The platform has three decks or topsides which support the oil and gas processing units, a drilling rig and living quarters for the workers. The topsides were designed by Alliance Engineering and constructed by Kiewit Offshore in Corpus Christi, Texas. The temperature difference between Finland and Texas posed a challenge in assembling the pieces as the components built in the cold of northern Europe expand in the heat of the Gulf of Mexico. Computer-guided lasers marked out the measurements to ensure precision. After the decks were constructed, in March 2009 the Thialf lifted the 9,500 tonne topsides onto four posts on the spar and slotted it into position.

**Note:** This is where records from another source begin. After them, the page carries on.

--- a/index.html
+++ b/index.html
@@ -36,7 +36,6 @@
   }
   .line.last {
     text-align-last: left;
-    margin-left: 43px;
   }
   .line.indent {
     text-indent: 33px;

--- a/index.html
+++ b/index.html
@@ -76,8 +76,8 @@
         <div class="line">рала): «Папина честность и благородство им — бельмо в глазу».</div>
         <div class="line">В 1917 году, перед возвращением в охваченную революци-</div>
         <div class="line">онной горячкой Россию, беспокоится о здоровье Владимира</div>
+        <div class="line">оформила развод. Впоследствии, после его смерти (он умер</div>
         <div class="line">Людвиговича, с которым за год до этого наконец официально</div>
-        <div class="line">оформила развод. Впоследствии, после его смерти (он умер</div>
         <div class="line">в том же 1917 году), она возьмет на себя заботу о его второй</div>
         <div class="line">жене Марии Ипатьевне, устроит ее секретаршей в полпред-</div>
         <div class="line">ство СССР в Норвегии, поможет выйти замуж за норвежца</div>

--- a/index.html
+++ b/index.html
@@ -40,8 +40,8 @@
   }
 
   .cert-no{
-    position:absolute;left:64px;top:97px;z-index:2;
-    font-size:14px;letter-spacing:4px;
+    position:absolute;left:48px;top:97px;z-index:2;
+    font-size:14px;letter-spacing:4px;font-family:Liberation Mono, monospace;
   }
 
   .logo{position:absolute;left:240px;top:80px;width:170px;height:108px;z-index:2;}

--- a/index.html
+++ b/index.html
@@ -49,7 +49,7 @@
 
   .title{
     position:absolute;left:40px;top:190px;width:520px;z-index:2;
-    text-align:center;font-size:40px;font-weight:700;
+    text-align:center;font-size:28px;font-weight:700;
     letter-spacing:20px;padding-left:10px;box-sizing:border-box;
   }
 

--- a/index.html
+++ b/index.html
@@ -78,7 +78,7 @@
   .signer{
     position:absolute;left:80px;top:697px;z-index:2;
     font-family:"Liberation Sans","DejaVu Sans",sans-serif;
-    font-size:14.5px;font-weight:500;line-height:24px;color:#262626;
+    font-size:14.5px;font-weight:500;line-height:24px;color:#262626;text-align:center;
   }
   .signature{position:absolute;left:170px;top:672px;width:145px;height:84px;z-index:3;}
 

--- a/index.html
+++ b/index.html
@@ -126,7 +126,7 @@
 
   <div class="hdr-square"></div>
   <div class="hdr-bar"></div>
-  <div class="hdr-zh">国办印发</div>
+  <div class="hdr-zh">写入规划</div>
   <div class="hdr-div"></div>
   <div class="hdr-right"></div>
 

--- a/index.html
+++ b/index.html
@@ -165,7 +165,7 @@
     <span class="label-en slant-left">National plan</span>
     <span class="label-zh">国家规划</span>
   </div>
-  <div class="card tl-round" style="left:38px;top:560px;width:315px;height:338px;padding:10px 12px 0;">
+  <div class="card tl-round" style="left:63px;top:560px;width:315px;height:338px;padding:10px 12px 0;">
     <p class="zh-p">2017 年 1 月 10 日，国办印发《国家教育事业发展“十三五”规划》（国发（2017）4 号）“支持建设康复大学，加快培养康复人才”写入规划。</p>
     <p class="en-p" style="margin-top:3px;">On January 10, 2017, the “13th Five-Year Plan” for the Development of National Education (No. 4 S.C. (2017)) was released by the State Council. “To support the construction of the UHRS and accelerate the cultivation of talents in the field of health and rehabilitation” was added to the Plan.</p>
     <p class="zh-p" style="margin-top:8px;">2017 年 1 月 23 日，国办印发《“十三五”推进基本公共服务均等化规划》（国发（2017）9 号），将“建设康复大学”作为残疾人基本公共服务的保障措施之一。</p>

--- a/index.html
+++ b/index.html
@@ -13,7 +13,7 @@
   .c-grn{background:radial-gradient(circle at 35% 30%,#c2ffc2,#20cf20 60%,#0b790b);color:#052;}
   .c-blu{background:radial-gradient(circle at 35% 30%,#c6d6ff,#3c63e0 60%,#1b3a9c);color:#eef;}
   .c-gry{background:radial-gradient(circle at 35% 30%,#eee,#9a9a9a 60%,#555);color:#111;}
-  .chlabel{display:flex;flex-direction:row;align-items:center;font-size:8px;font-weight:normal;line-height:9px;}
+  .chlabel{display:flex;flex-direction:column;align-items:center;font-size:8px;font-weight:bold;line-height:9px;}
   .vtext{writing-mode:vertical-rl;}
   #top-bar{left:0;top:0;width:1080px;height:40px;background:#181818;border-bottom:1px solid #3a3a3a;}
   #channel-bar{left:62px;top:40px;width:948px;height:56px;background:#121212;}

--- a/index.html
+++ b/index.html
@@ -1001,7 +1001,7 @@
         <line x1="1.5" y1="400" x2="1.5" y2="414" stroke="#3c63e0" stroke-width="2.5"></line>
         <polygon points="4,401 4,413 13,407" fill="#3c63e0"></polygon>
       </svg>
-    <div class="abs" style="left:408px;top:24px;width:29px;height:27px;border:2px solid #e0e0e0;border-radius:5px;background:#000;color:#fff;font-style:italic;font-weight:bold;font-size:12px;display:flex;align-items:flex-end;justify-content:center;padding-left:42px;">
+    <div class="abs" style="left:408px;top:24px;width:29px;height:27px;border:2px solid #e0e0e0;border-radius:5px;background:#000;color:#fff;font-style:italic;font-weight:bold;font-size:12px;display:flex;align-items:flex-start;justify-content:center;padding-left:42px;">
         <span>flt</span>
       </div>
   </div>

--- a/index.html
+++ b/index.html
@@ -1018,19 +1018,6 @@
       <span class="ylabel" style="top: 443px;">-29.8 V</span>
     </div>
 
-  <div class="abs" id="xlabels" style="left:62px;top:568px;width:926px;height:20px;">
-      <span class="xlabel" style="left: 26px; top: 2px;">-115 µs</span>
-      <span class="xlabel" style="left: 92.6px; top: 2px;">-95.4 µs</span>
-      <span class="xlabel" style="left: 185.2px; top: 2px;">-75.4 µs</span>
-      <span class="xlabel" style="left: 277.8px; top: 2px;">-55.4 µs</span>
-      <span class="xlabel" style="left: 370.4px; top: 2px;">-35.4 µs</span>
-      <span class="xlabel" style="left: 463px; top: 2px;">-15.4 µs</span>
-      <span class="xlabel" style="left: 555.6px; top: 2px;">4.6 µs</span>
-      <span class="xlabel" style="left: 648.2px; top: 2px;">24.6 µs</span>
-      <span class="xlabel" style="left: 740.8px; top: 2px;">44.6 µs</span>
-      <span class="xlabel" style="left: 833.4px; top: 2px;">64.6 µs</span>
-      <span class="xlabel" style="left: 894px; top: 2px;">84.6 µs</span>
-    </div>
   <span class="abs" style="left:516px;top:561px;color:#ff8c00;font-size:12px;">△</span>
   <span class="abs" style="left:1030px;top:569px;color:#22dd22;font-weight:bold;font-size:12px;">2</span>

The Perdido has the ability to adjust the tension of the mooring cables which allows it to move around in the area of a soccer field. This is used to be placed – if needed – directly above one of the 22 wellheads on the seafloor.

==Operation==

Operated by Shell, with JV partners Chevron (37.5%) and BP (27.5%), the spar acts as a hub for and enables development of three fields Great White, Tobago, and Silvertip. The oil and gas fields beneath the platform lie in a geological formation holding resources estimated at 3–15 billion barrels of oil equivalent according to a report by the BSEE, formerly known as the MMS. At peak production, Perdido processes 100,000 barrels of oil equivalent a day, and 200 million cubic feet of gas.

Perdido extracts oil from 35 subsea wells, of which 22 lie beneath the spar, while 13 wells are located eight miles west of the platform. These are connected via a 44 kilometre (27 mile) network of pipelines on the ocean floor to the manifold below the platform, where the oil is pumped upwards in five flexible pipes called risers. This complicated subsea installation is needed, as the reservoir pressure is rather low which means the transport from the seafloor to the ocean surface needs pumps, the number of which had to be minimized.

A workforce of 168 people keep it up and running.

==Safety==

The platform has extensive safety equipment to protect workers in this remote location.
It has the largest rescue boat used on any Shell facility, which has room for 24 people. The living quarters are blast-resistant. Perdido's helipad can accommodate two Sikorsky S-92 helicopters that can carry 19 passengers each.